Texas Early Childhood Professional Development System (TECPDS)
The Texas Early Learning Council developed and launched a new career development system for early care and education professionals in Texas, the Texas Early Childhood Professional Development System (TECPDS). Building on the work of the Texas Early Care and Education Career Development System, this new professional development system includes a workforce registry, access to trainings, and new features to support career advancement.
After three years of development, the Council launched TECPDS in Fall 2013. Learn more about the system and the many supplemental resources that the Council developed to support TECPDS in the working paper below.
The Texas Early Childhood Professional Development System is a career development system and resource center for professionals. The two main components are the new Texas Workforce Registry and the redesigned Texas Trainer Registry. The Texas Workforce Registry enables professionals to create online profiles of their work, education, and training experience. In addition, professionals have access to resources, including higher education, trainings, and a job board.

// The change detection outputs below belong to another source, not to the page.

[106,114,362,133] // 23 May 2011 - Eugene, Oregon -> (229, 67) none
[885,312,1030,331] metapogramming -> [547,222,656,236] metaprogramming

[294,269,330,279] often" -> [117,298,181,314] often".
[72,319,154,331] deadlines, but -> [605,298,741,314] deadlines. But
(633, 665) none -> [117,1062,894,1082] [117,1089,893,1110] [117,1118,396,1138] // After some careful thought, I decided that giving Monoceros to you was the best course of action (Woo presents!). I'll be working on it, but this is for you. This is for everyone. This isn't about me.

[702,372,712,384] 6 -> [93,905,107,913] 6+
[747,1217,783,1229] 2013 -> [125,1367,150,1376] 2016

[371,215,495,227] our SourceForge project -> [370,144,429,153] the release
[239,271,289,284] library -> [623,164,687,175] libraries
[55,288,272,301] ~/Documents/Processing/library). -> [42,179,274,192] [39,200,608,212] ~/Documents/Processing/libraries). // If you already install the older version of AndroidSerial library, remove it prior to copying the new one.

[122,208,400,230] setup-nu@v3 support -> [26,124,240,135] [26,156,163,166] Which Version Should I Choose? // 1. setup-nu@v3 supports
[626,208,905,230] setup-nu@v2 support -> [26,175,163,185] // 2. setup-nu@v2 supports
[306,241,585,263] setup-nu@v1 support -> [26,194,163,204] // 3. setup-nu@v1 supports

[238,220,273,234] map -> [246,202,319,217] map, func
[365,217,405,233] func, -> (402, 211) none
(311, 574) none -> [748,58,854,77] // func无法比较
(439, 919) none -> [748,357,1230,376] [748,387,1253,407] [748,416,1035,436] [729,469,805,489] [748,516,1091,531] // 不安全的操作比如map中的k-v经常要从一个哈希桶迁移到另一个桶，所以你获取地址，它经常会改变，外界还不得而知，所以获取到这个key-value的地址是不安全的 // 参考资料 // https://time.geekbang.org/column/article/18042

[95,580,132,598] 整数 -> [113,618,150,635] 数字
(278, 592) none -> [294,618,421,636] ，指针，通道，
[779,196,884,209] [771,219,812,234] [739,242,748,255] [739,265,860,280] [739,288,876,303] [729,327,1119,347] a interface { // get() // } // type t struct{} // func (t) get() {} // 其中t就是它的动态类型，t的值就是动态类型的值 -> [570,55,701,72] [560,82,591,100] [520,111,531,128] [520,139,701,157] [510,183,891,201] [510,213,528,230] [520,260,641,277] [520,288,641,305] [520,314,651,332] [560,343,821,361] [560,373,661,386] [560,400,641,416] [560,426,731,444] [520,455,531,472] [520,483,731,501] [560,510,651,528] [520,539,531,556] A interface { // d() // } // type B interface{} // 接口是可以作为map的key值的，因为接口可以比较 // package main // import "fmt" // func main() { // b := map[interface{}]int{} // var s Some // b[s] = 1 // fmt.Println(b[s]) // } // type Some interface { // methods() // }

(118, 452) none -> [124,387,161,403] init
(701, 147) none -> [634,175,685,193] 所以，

In addition to the new professional development system, the Council developed several projects to support the new system, and early childhood professionals in Texas. These projects are a new career lattice, new core competencies for practitioners and administrators, a research study on compensation of early childhood professionals in Texas, and a research study on articulation agreements between higher education institutions. Learn more about each of these projects in the subsequent tabs.
The following is a graphic of the components of the new professional development system, and the Council's other initiatives that supported the development of the new system.
The Texas Trainer Registry (TTR) approves early childhood trainers to conduct trainings for early care and education professionals in Texas. Trainers approved by and listed on the TTR provide trainings that meet the requirements mandated by Senate Bill 265, the recent state legislation that altered the requirements for early childhood training hours for professionals in Texas. The new TTR features an online application and renewal process, as well as an online payment system for application and renewal processing. The transition to an online system drastically reduces the time it takes to process applications and renewals, meaning less processing time and quicker turn-around to approve qualified trainers.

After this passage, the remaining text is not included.